Notwithstanding the foregoing, no Holder of Registrable
Securities shall be obligated hereunder to pay more than the net
proceeds realized by it upon its sale of Registrable Securities
included in such registration statement.
(c) Promptly after receipt by a party indemnified
pursuant to the provisions of subsection (a) or (b) of this
Section 7 of notice of the commencement of any action involving
the subject matter of the foregoing indemnity provisions, such
indemnified party will, if a claim therefor is to be made against
the indemnifying party pursuant to the provisions of subsection
(a) or (b), notify the indemnifying party of the commencement
thereof; but the omission so to notify the indemnifying party
will not relieve it from any liability which it may have to an
indemnified party otherwise than under this Section 7 and shall
not relieve the indemnifying party from liability under this
Section 7 unless such indemnifying party is prejudiced by such
omission. In case any such action is brought against any
indemnified party, and it notifies the indemnifying party of the
commencement thereof, the indemnifying party will be entitled to
participate therein and, to the extent that it may wish, jointly
with any other indemnifying parties similarly notified, to assume
the defense thereof, with counsel satisfactory to such
indemnified party; provided, however, that if the defendants in
any such action include both the indemnified party and the
indemnifying party and the indemnified party shall have
reasonably concluded that there may be legal defenses available
to it and/or other indemnified parties which are different from
or additional to those available to the indemnifying party, the
indemnified party or parties shall have the right to select
separate counsel (in which case the indemnifying party shall not
have the right to direct the defense of such action on behalf of
the indemnified party or parties). Upon the permitted assumption
by the indemnifying party of the defense of such action, and
approval by the indemnified party of counsel, the indemnifying
party shall not be liable to such indemnified party under
subsection (a) or (b) for any legal or other expenses
subsequently incurred by such indemnified party in connection
with the defense thereof (other than reasonable costs of
investigation) unless (i) the indemnified party shall have
employed separate counsel in connection with the assertion of
legal defenses in accordance with the proviso to the next
preceding sentence, (ii) the indemnifying party shall not have
employed counsel satisfactory to the indemnified party to
represent the indemnified party within a reasonable time,
(iii)the indemnifying party and its counsel do not actively and
vigorously pursue the defense of such action, or (iv) the
indemnifying party has authorized the employment of counsel for
the indemnified party at the expense of the indemnifying party.
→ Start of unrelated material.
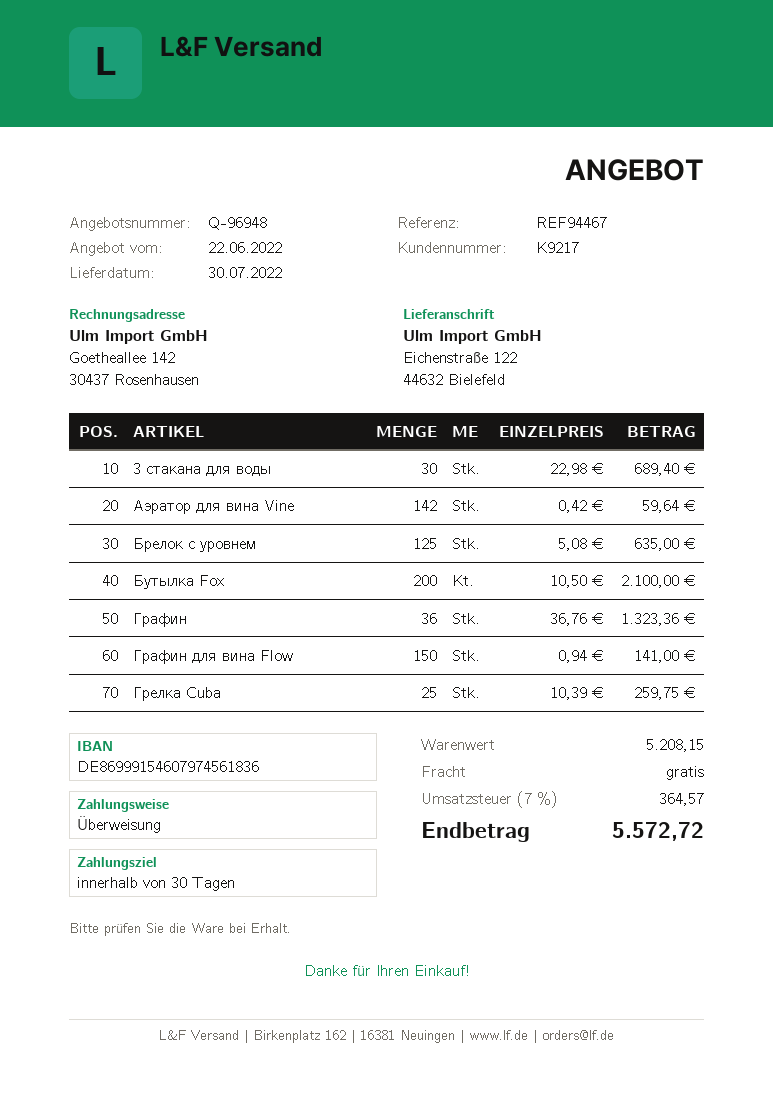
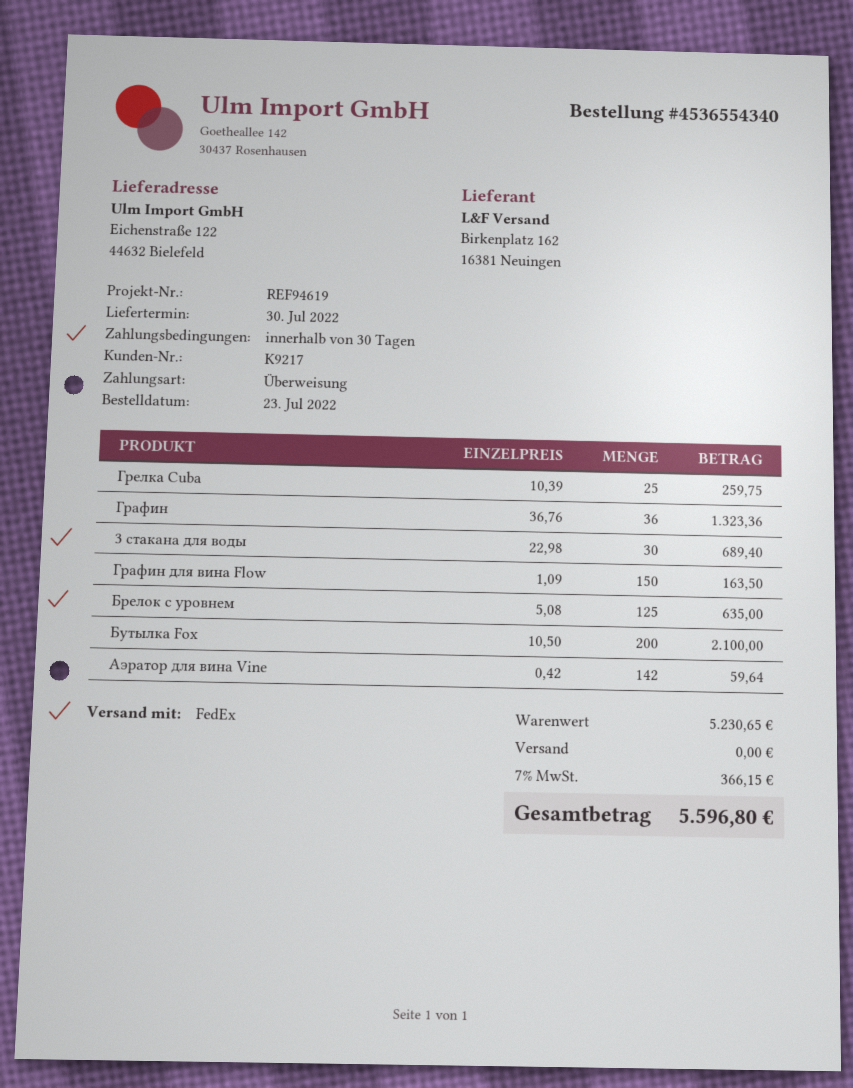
reference: REF94467 -> REF94619
Графин для вина Flow: 150 x 0.94 = 141.00 -> 150 x 1.09 = 163.50
subtotal: 5208.15 -> 5230.65
tax: 7% = 364.57 -> 7% = 366.15
total: 5572.72 -> 5596.80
No indemnifying party shall be liable to an indemnified party for
any settlement of any action or claim without the consent of the
indemnifying party and no indemnifying party may unreasonably
withhold its consent to any such settlement. No indemnifying
party will consent to entry of any judgment or enter into any
settlement which does not include as an unconditional term
thereof the giving by the claimant or plaintiff to such
indemnified party of a release from all liability with respect to
such claim or litigation. To the extent that James W. Bernau or
Donald Voorhies and any other Holder are together either the
indemnifying parties or the undemnified party, then any action to
be taken or decisions to be made by such group under this Section
7(c) shall be approved by the Holders of a Majority of the
Registrable Securities participating in such group.
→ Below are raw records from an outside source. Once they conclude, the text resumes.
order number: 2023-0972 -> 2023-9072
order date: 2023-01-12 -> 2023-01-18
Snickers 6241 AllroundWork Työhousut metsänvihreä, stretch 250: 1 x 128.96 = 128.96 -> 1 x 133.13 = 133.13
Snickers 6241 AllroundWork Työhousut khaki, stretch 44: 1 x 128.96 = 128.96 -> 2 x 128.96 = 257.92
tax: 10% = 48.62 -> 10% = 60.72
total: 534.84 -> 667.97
(d) If the indemnification provided for in subsection
(a) or (b) of this Section 7 is held by a court of competent
jurisdiction to be unavailable to a party to be indemnified with
respect to any claims, actions, demands, losses, damages,
liabilities, costs or expenses referred to therein, then each
indemnifying party under any such subsection, in lieu of
indemnifying such indemnified party thereunder, hereby agrees to
contribute to the amount paid or payable by such indemnified
party as a result of such claims, actions, demands, losses,
damages, liabilities, costs or expenses in such proportion as is
appropriate to reflect the relative fault of the indemnifying
party on the one hand and of the indemnified party on the other
in connection with the statements or omissions which resulted in
such claims, actions, demands, losses, damages, liabilities,
costs or expenses, as well as any other relevant equitable
considerations. The relative fault of the indemnifying party and
of the indemnified party shall be determined by reference to,
among other things, whether the untrue or alleged untrue
statement of a material fact or the omission or alleged omission
to state a material fact relates to information supplied by the
indemnifying party or by the indemnified party and the parties'
relative intent, knowledge, access to information and opportunity
to correct or prevent such statement or omission.
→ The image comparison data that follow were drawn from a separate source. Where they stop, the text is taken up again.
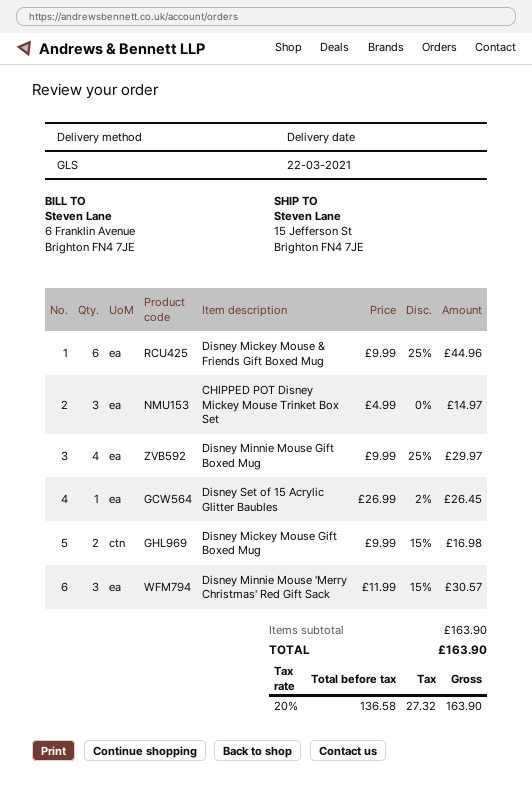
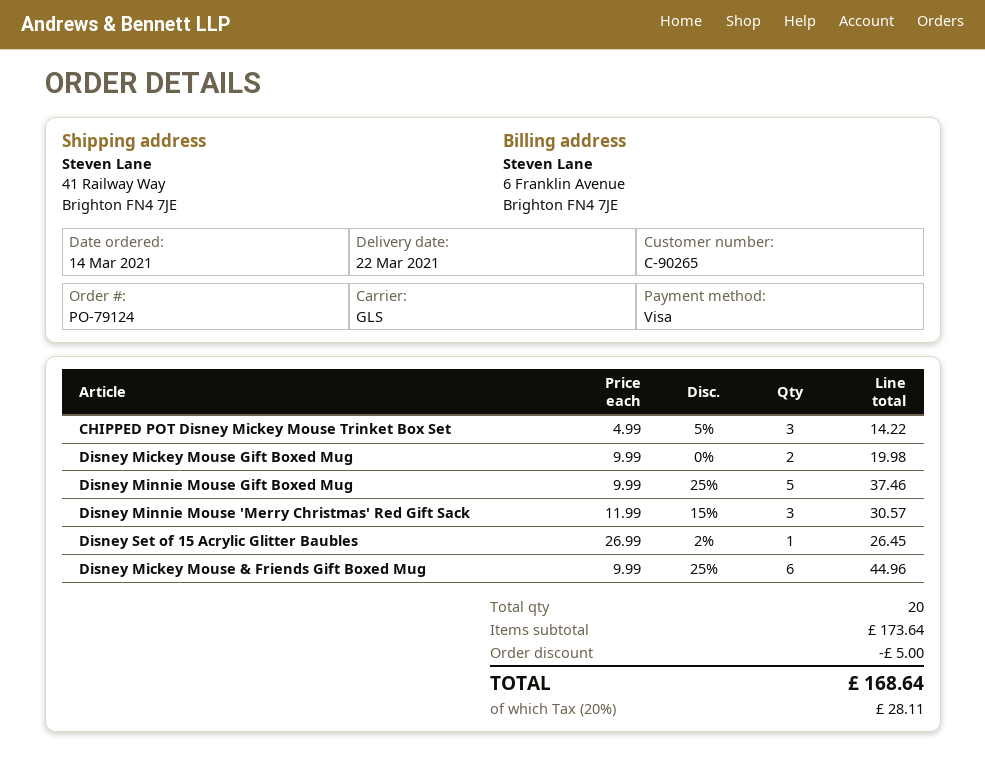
ship to: 15 Jefferson St, Brighton FN4 7JE -> 41 Railway Way, Brighton FN4 7JE
CHIPPED POT Disney Mickey Mouse Trinket Box Set: 3 x 4.99 = 14.97 -> 3 x 4.99 - 5% = 14.22
Disney Minnie Mouse Gift Boxed Mug: 4 x 9.99 - 25% = 29.97 -> 5 x 9.99 - 25% = 37.46
Disney Mickey Mouse Gift Boxed Mug: 2 x 9.99 - 15% = 16.98 -> 2 x 9.99 = 19.98
subtotal: 163.90 -> 173.64
discount: none -> 5.00
tax: 20% = 27.32 -> 20% = 28.11
total: 163.90 -> 168.64

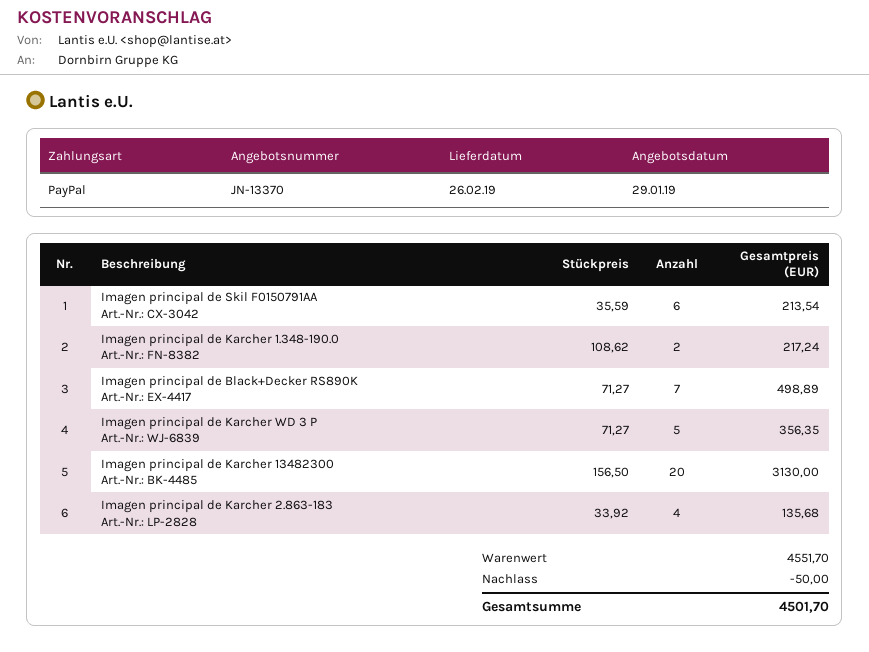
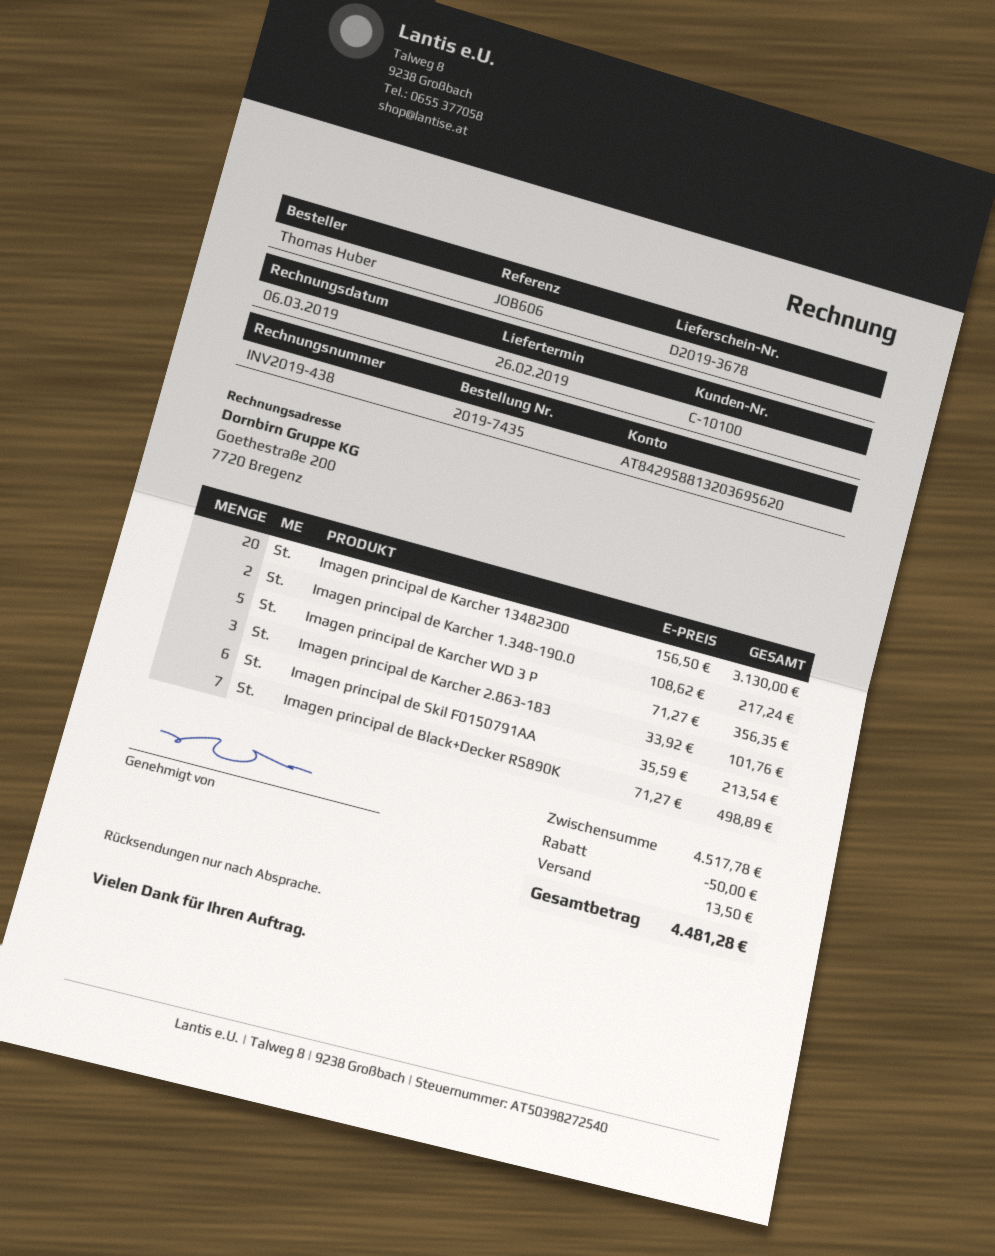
Imagen principal de Karcher 2.863-183: 4 x 33.92 = 135.68 -> 3 x 33.92 = 101.76
subtotal: 4551.70 -> 4517.78
shipping: none -> 13.50
total: 4501.70 -> 4481.28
Notwithstanding the foregoing, the amount any Holder of
Registrable Securities shall be obligated to contribute pursuant
to this subsection (d) shall be limited to an amount equal to the
per share public offering price (less any underwriting discount
and commissions) multiplied by the number of shares of
Registrable Securities sold by such Holder pursuant to the
registration statement which gives rise to such obligation to
contribute (less the aggregate amount of any damages which such
Holder has otherwise been required to pay in respect of such
claim, action, demand, loss, damage, liability, cost or expense
or any substantially similar claim, action, demand, loss, damage,
liability, cost or expense arising from the sale of such
Registrable Securities).
No person guilty of fraudulent misrepresentation
(within the meaning of Section 11(f) of the Securities Act) shall
be entitled to contribution hereunder from any person who was not
guilty of such fraudulent misrepresentation.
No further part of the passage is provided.